(User interface change data)
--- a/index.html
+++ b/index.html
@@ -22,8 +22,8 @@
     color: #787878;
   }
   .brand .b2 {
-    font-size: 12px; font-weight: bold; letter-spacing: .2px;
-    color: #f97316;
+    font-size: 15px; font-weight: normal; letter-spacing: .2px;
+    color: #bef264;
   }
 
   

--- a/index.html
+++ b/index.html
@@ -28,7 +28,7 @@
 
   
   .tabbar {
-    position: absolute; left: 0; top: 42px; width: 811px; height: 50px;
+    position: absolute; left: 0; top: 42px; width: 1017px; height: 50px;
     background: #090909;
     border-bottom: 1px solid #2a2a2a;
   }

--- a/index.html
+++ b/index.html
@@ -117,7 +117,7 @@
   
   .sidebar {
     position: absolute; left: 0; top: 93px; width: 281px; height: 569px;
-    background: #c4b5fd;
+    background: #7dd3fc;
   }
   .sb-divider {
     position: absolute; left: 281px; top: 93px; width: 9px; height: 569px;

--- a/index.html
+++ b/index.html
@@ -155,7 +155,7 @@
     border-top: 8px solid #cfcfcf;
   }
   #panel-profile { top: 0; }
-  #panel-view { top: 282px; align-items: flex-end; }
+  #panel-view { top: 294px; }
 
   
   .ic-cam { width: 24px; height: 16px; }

---

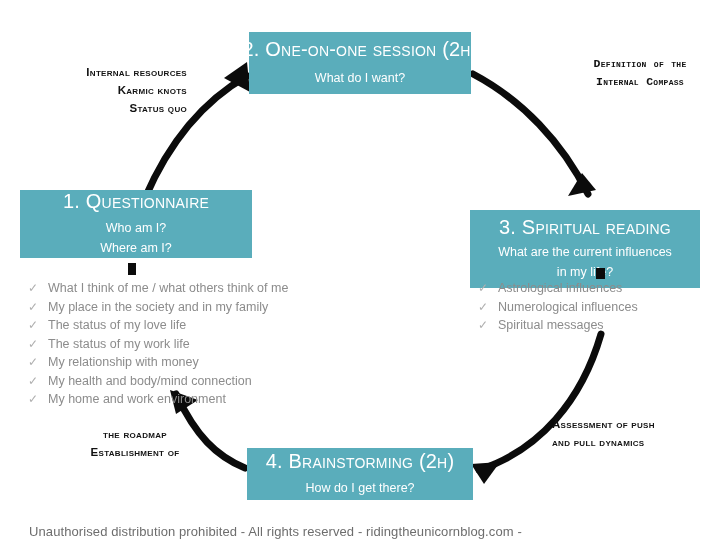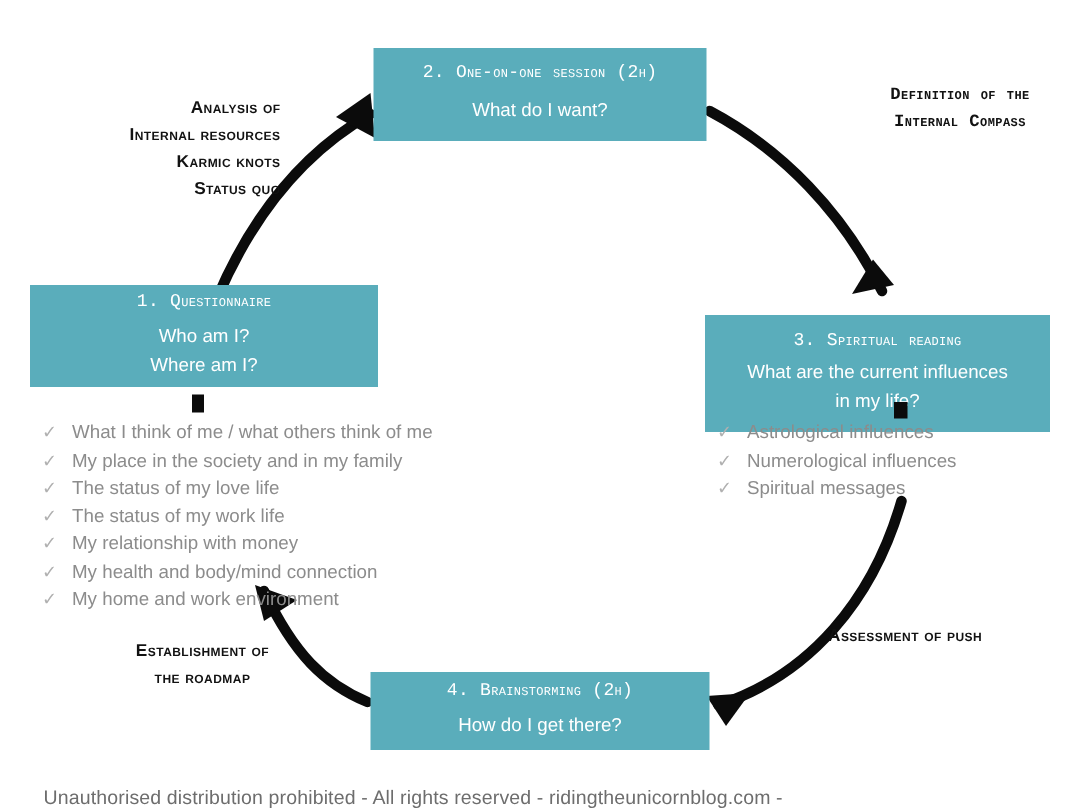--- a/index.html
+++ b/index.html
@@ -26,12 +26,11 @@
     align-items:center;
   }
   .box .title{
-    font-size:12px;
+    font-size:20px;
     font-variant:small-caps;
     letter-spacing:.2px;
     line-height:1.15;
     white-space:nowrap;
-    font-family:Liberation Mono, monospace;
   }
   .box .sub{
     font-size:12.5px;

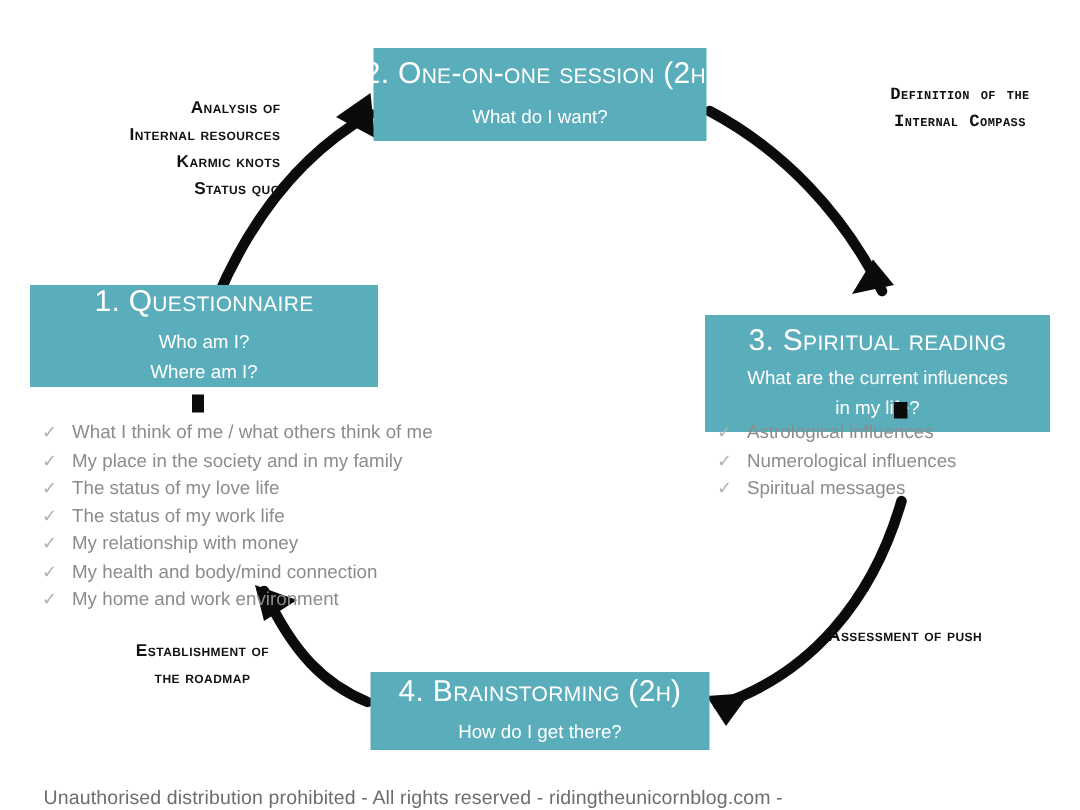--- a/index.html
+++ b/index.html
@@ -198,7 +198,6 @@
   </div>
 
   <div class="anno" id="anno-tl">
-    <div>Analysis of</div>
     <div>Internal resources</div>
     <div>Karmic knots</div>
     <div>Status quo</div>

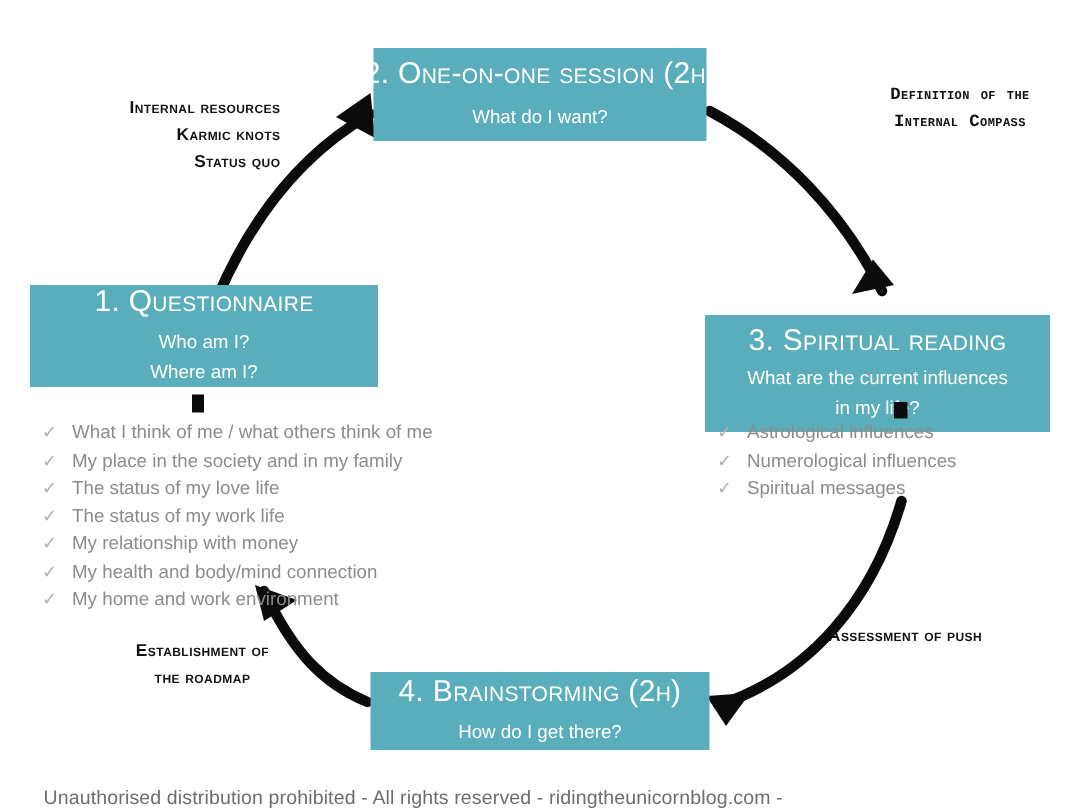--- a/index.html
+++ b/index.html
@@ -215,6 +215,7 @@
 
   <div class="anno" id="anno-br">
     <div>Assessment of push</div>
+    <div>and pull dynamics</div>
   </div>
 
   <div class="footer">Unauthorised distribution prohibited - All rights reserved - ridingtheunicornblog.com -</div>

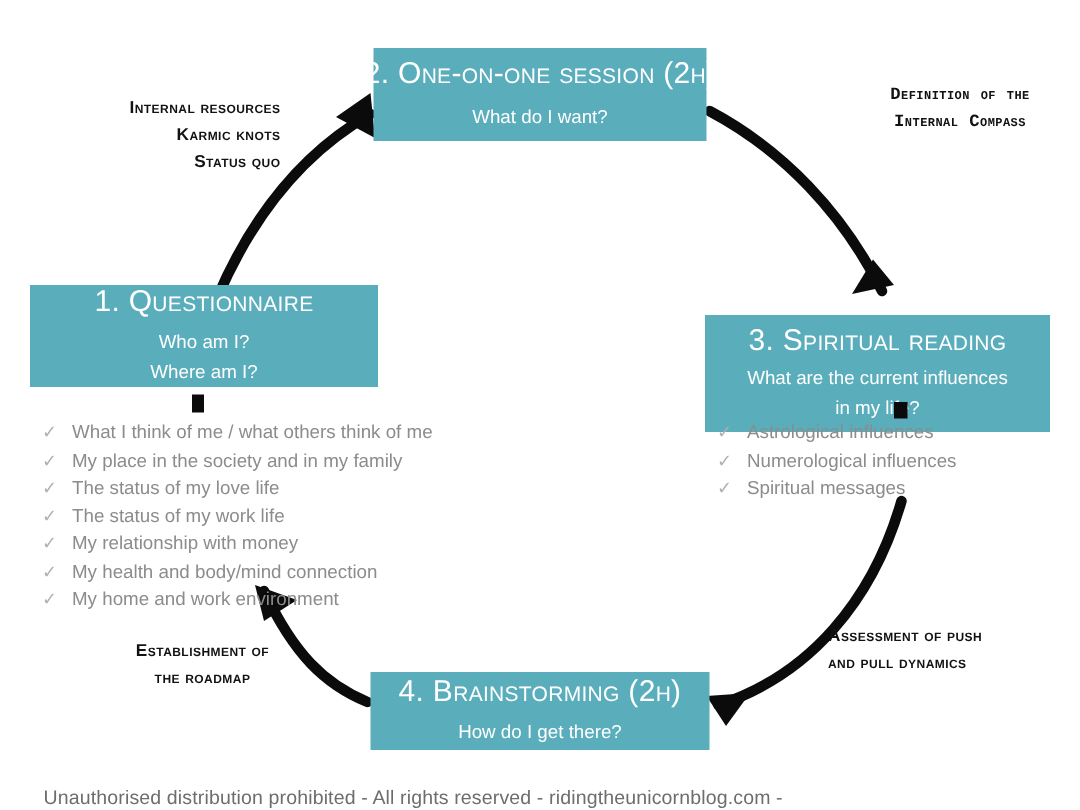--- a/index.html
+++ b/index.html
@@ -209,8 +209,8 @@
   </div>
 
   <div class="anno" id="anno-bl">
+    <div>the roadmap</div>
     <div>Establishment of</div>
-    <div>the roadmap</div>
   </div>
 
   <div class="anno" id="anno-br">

--

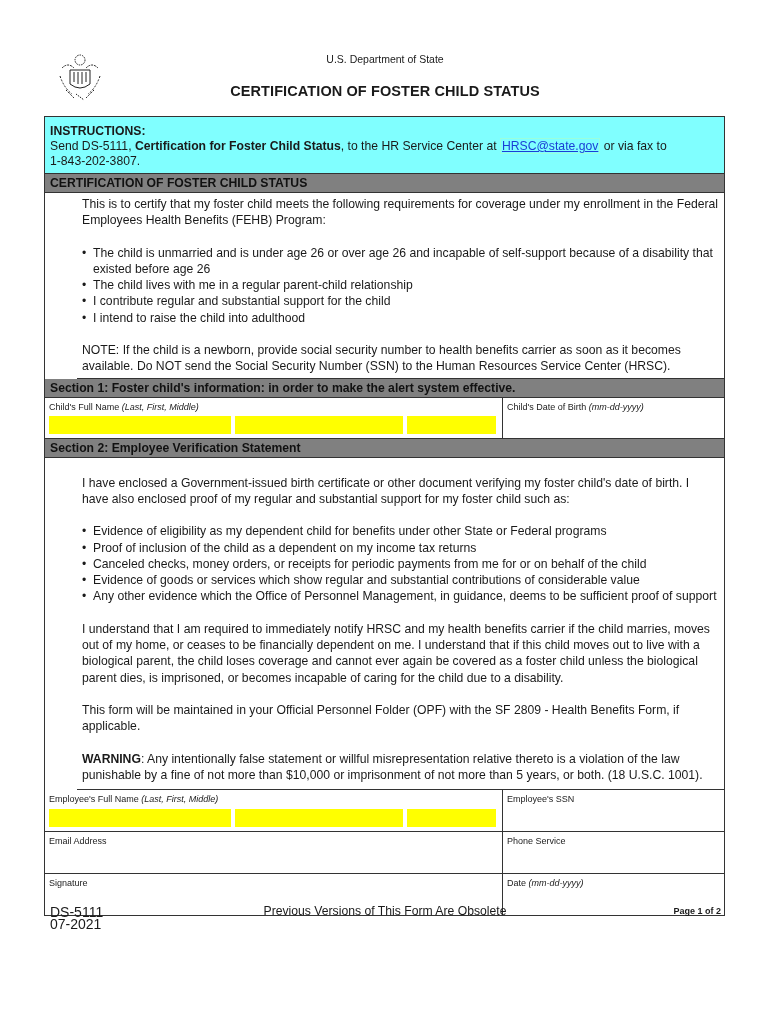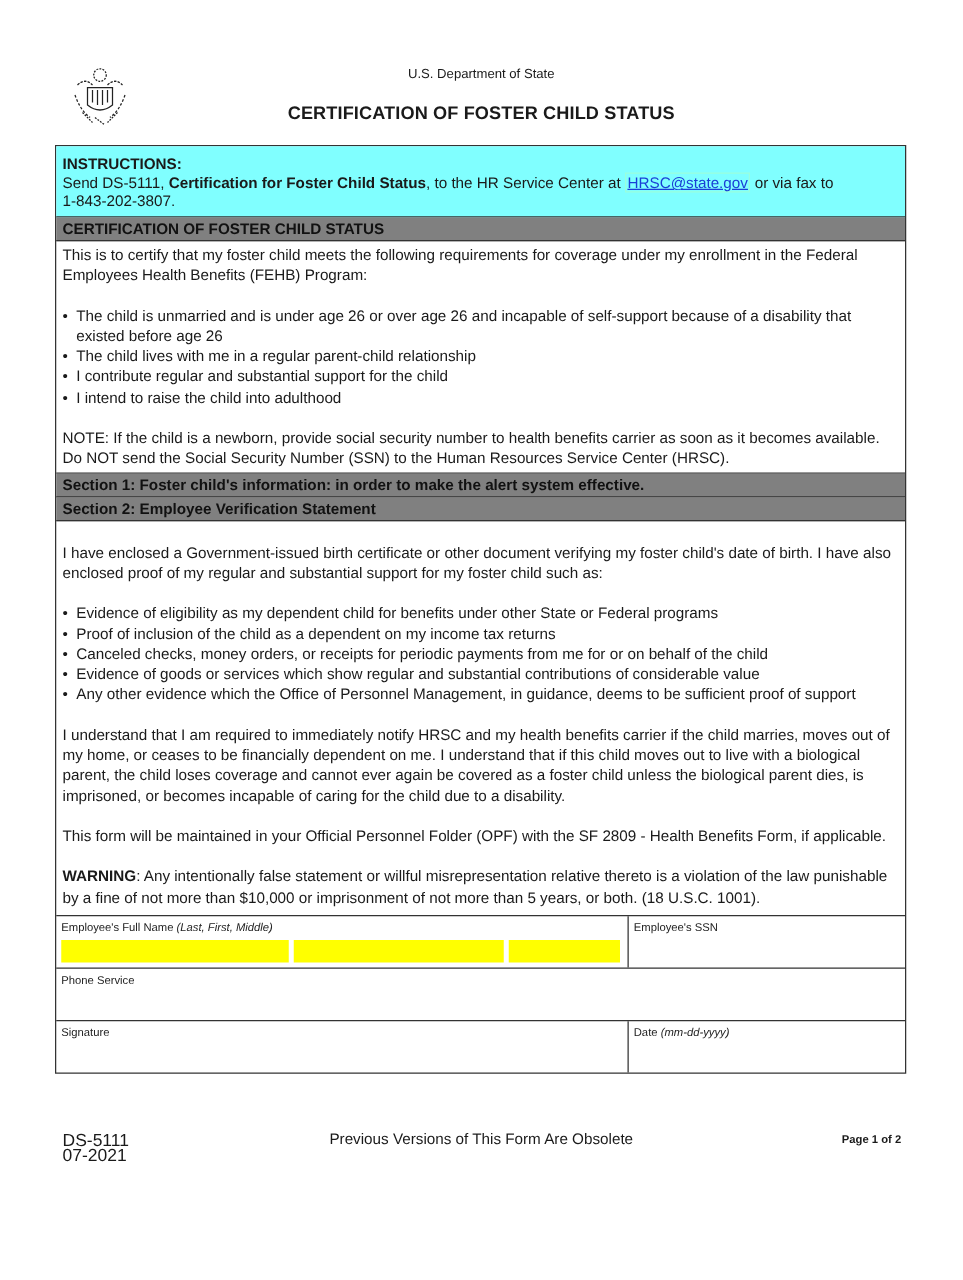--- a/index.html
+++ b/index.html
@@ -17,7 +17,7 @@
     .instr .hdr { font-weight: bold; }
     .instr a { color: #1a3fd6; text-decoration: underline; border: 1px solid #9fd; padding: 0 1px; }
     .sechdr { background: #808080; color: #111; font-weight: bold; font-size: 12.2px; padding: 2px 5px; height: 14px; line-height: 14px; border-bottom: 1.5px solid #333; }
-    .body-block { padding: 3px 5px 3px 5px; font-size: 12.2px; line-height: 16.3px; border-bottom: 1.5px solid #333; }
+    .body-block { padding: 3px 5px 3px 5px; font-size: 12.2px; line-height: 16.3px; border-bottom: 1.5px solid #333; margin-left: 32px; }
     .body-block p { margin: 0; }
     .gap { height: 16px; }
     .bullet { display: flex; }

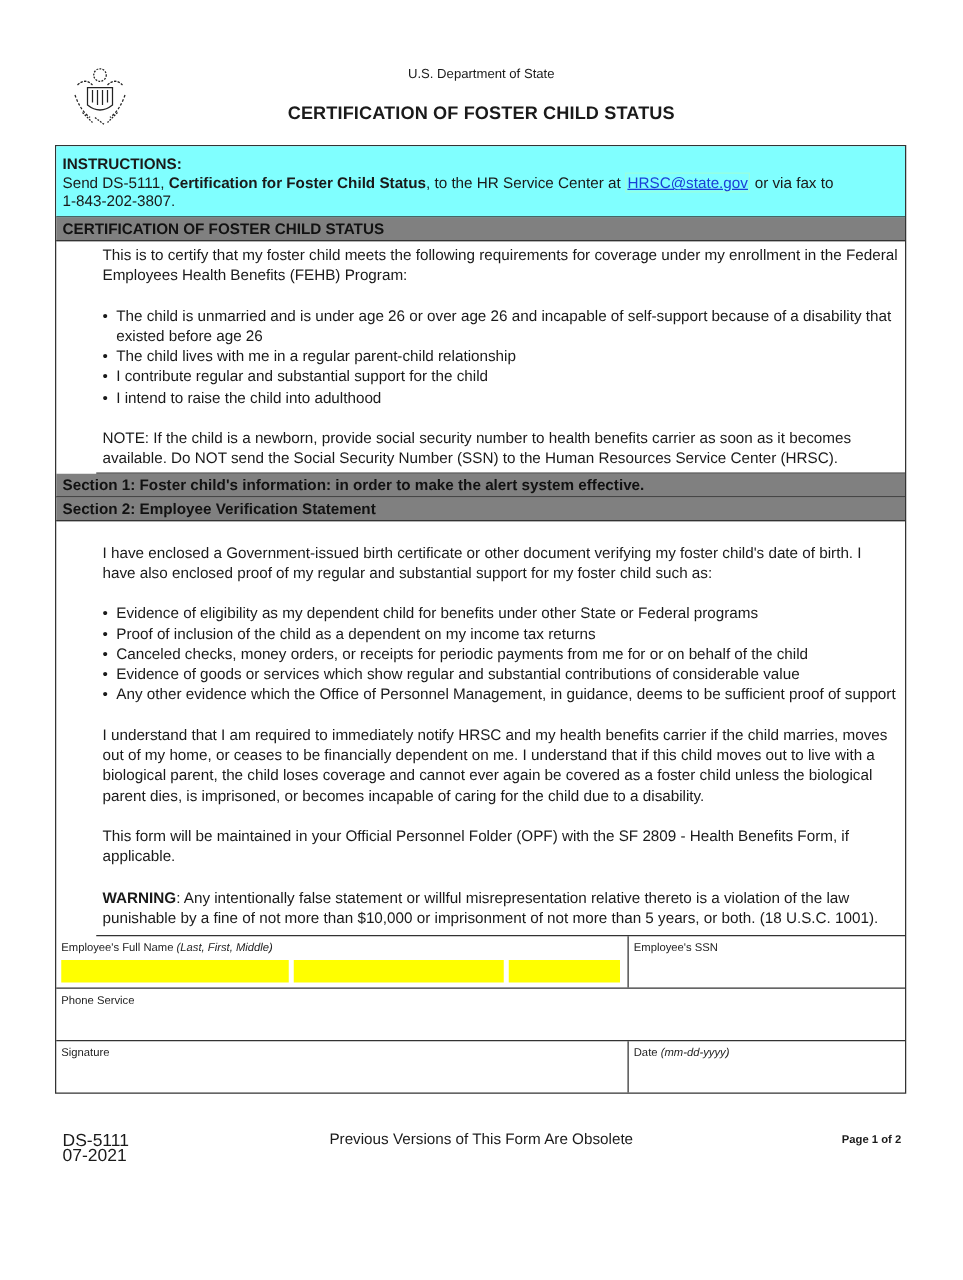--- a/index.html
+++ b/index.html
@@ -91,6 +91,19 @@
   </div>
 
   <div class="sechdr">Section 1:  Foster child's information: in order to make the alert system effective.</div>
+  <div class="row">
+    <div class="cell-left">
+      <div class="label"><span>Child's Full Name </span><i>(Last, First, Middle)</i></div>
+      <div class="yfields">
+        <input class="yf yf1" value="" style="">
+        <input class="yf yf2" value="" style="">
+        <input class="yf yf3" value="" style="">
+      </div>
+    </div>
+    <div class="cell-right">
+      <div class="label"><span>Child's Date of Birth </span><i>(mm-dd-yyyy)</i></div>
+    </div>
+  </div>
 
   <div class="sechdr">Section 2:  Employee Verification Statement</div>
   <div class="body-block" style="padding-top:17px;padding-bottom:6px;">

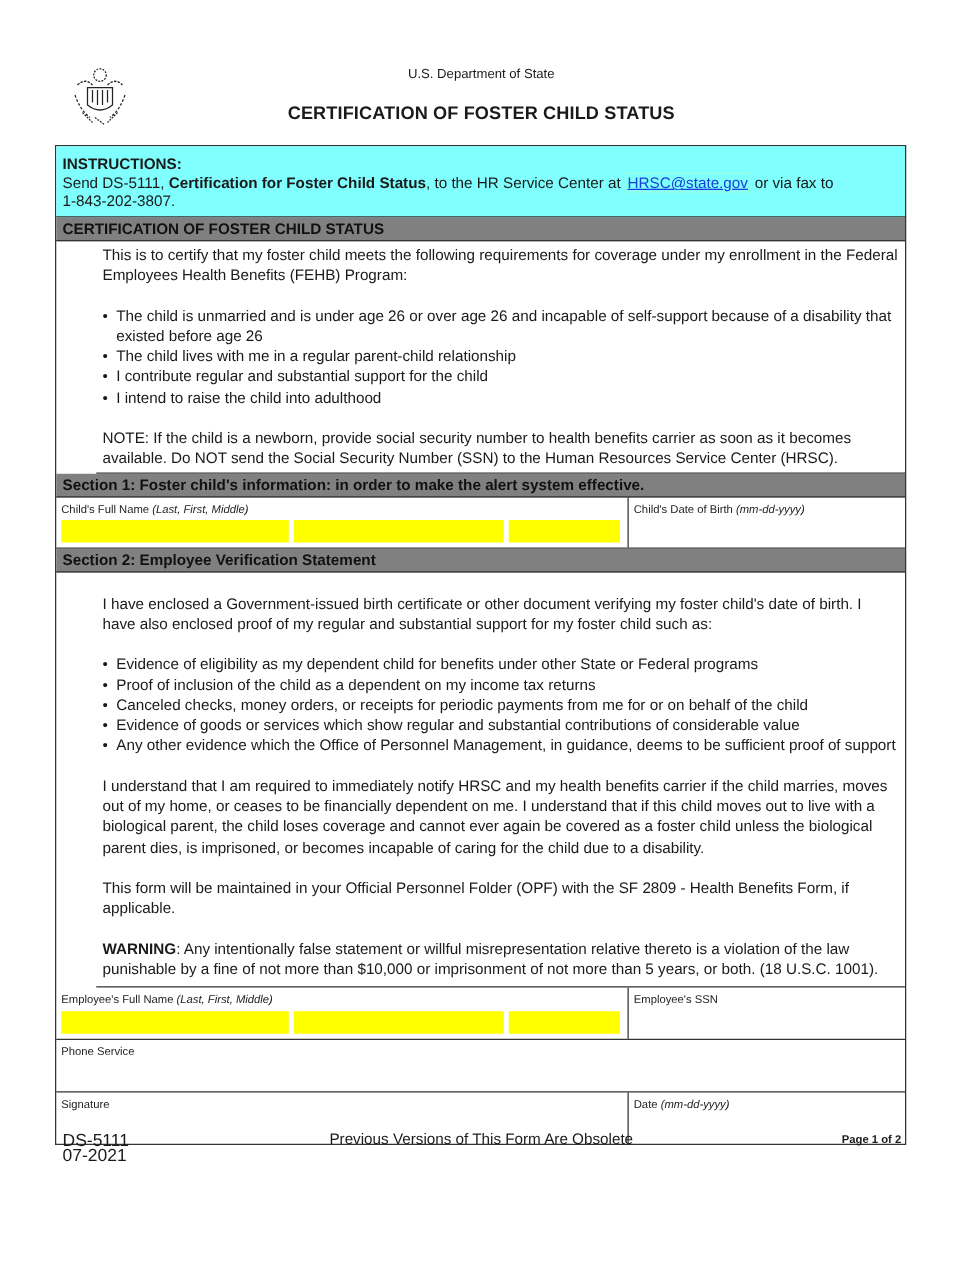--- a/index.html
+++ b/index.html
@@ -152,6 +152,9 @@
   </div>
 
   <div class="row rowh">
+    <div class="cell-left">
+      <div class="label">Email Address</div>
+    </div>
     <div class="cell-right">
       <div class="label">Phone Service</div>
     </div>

Exercise goal: Looking at the data above, write out exactly the lines that start at the one containing "normal; letter-spacing: .2px;" and end at the one containing "24px; height: 16px;"; include both and nothing beyond.

Expected output:
+    font-size: 15px; font-weight: normal; letter-spacing: .2px;
+    color: #bef264;
   }
 
   

--- a/index.html
+++ b/index.html
@@ -28,7 +28,7 @@
 
   
   .tabbar {
-    position: absolute; left: 0; top: 42px; width: 811px; height: 50px;
+    position: absolute; left: 0; top: 42px; width: 1017px; height: 50px;
     background: #090909;
     border-bottom: 1px solid #2a2a2a;
   }

--- a/index.html
+++ b/index.html
@@ -117,7 +117,7 @@
   
   .sidebar {
     position: absolute; left: 0; top: 93px; width: 281px; height: 569px;
-    background: #c4b5fd;
+    background: #7dd3fc;
   }
   .sb-divider {
     position: absolute; left: 281px; top: 93px; width: 9px; height: 569px;

--- a/index.html
+++ b/index.html
@@ -155,7 +155,7 @@
     border-top: 8px solid #cfcfcf;
   }
   #panel-profile { top: 0; }
-  #panel-view { top: 282px; align-items: flex-end; }
+  #panel-view { top: 294px; }
 
   
   .ic-cam { width: 24px; height: 16px; }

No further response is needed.